On Tuesday July 2, 2013 US central bank policy makers voted in favor of the US version of the global bank rules known as the Basel 3 accord. The cornerstone of the new rules is a requirement that banks maintain high quality capital, such as stock or retained earnings, equal to 7 percent of their loans and assets.
The bigger banks may be required to hold more than 9 percent. The Fed also drafted new “leverage ratio” rules to limit how much banks can borrow to fund their business.
However, the introduction of new regulations by the Fed cannot make the current monetary system stable and prevent financial upheavals.
The main factor of instability in the modern banking system is the present paper standard, supported by the existence of the central bank and fractional reserve lending.
In a true free market economy without the existence of the central bank, banks will have difficulties practicing fractional reserve banking. Any attempt to do so will lead to bankruptcies, which will restrain any bank from attempting to lend out of “thin air.”
Fractional reserve banking can however be supported by the central bank. Note that through ongoing monetary management, i.e., monetary pumping, the central bank makes sure that all the banks can engage jointly in the expansion of credit out of “thin air” via the practice of fractional reserve banking.
The joint expansion in turn guarantees that checks presented for redemption by banks to each other are netted out, because the redemption of each will cancel the other redemption out.
By means of monetary injections, the central bank makes sure that the banking system is “liquid enough” so that banks will not bankrupt each other.
The consequences of the monetary management of the Fed are manifested in terms of boom-bust cycles.
As times goes by, this type of management runs the risk of severely weakening the wealth generation process and runs the risk of severely curtailing real economic growth.
As long as the present monetary system stays intact it is not possible to prevent a financial crisis similar to the one we had in 2007-9. The introduction of new tighter capital requirements by banks cannot make them more solvent in the present monetary system.
Meanwhile, banks have decided to restrain their activity irrespective of the Fed’s new rules. Note that they are sitting on close to $2 trillion in excess cash reserves. The yearly rate of growth of banks inflationary lending has fallen to 4.1 percent in June from 4.2 percent in May and 22.4 percent in June last year.
Once the economy enters a new economic bust, banks are likely to run the risk of experiencing a new financial crisis, the reason being that so called current good quality loans could turn out to be bad assets once the bust unfolds.
A visible decline in the yearly rate of growth of banks’ inflationary lending is exerting a further downward pressure on the growth momentum of our “Austrian Money Supply” (AMS) monetary measure.
Year-on-year, the rate of growth in AMS stood at 7.7 percent in June against 8.3 percent in May and 11.8 percent in June last year.
We suggest that a visible decline in the growth momentum of AMS is expected to bust various bubble activities, which sprang up on the back of the previous increase in the growth momentum of money supply.
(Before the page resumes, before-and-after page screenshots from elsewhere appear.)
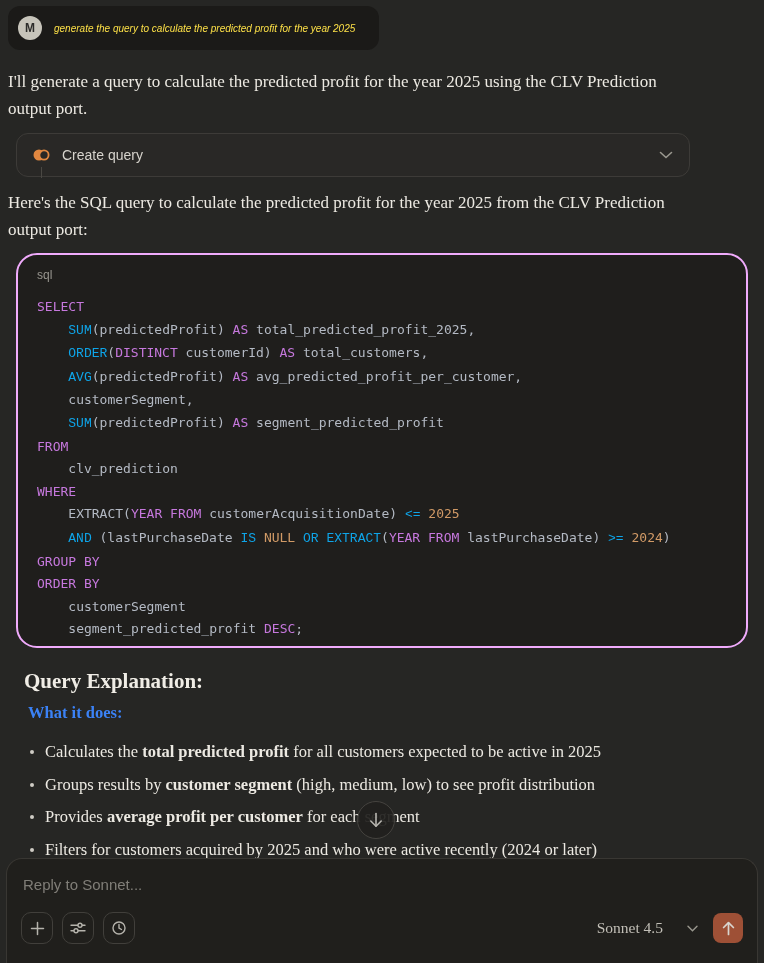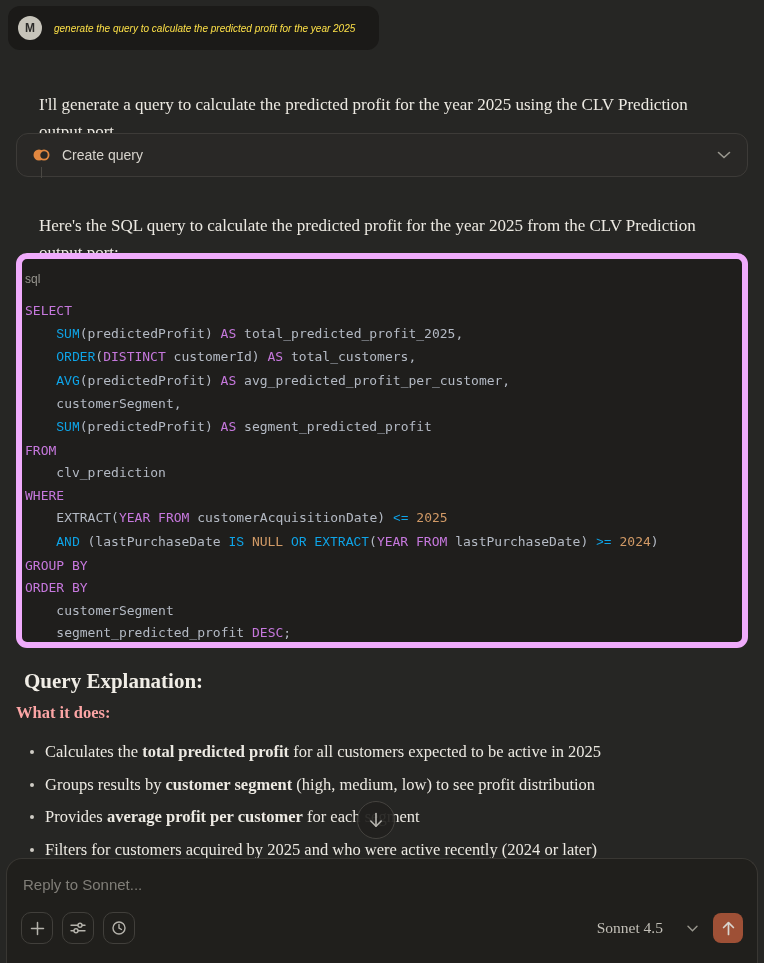"I'll generate a query to" .para { left: 39px -> 8px; margin-top: 23px -> none }
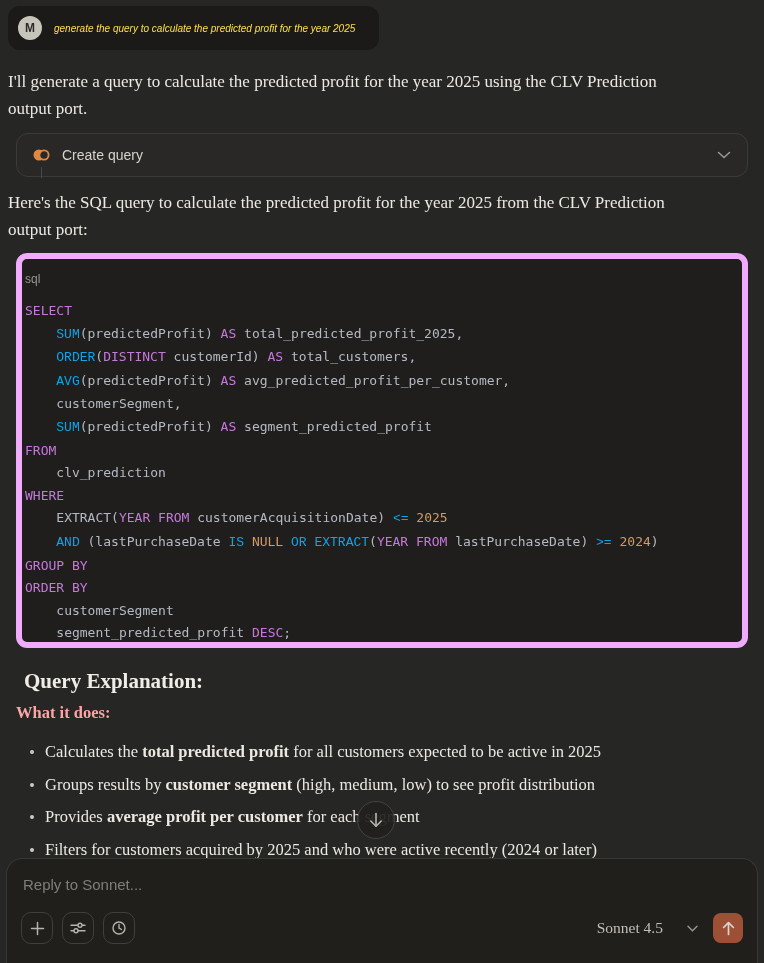"Create query" .tool-block { width: 732px -> 674px }
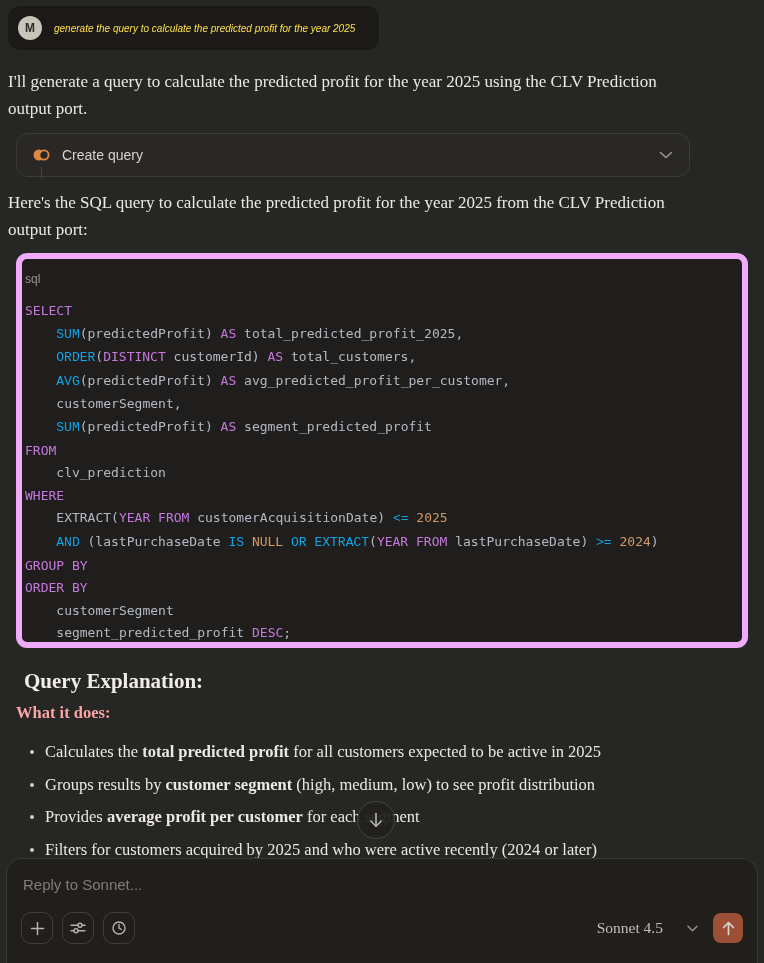"sql" .code-block { border: 6px solid #f0abfc -> 2px solid #f0abfc; border-radius: 11px -> 21px; padding: 13px 3px -> 13px 19px }
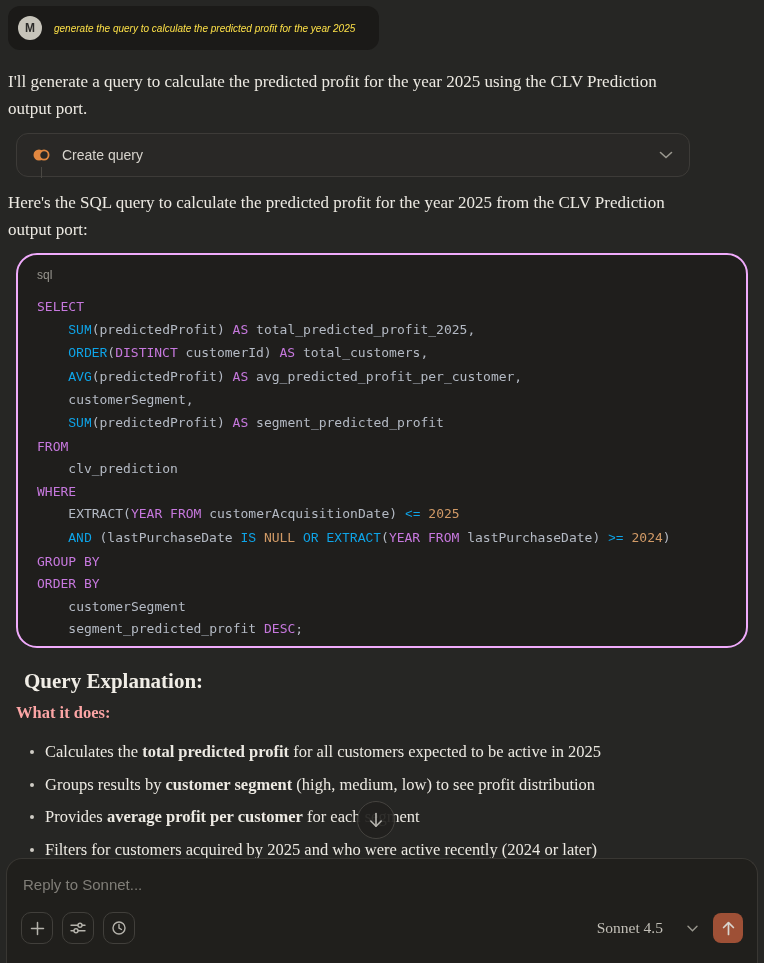"What it does:" .h-does { color: #fca5a5 -> #3b82f6; left: 16px -> 28px }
Remember that economic bust is about busting bubble activities. Beforehand it is not always clear which activity is a bubble and which is not.
Note that once a bust emerges, seemingly good companies go belly up. Given that since 2008 the Fed has been pursuing extremely loose monetary policy this raises the likelihood that we have had a large increase in bubble activities as a percentage of overall activity.
Once the bust emerges, this will affect a large percentage of bubble activities and hence banks that provided loans to these activities will discover that they hold a large amount of non-performing assets.
A likely further decline in lending is going to curtail lending out of “thin air” further and this will put a further pressure on the growth momentum of money supply.
In fractional reserve banking, when money is repaid and the bank doesn’t renew the loan, money evaporates. Because the loan was originated out of nothing, it obviously couldn’t have had an owner.
In a free market, in contrast, when money, i.e., gold is repaid, it is passed back to the original lender; the money stock stays intact.
Since the present monetary system is fundamentally unstable, it is not possible to fix it. The central bank can keep the present paper standard going as long as the pool of real wealth is still expanding.
Once the pool begins to stagnate, or, worse, shrinks then no monetary pumping will be able to prevent the plunge of the system.
A better solution is of course to have a true free market and allow the gold to assert its monetary role. As opposed to the present monetary system, in the framework of a gold standard money cannot disappear and set in motion the menace of the boom-bust cycles.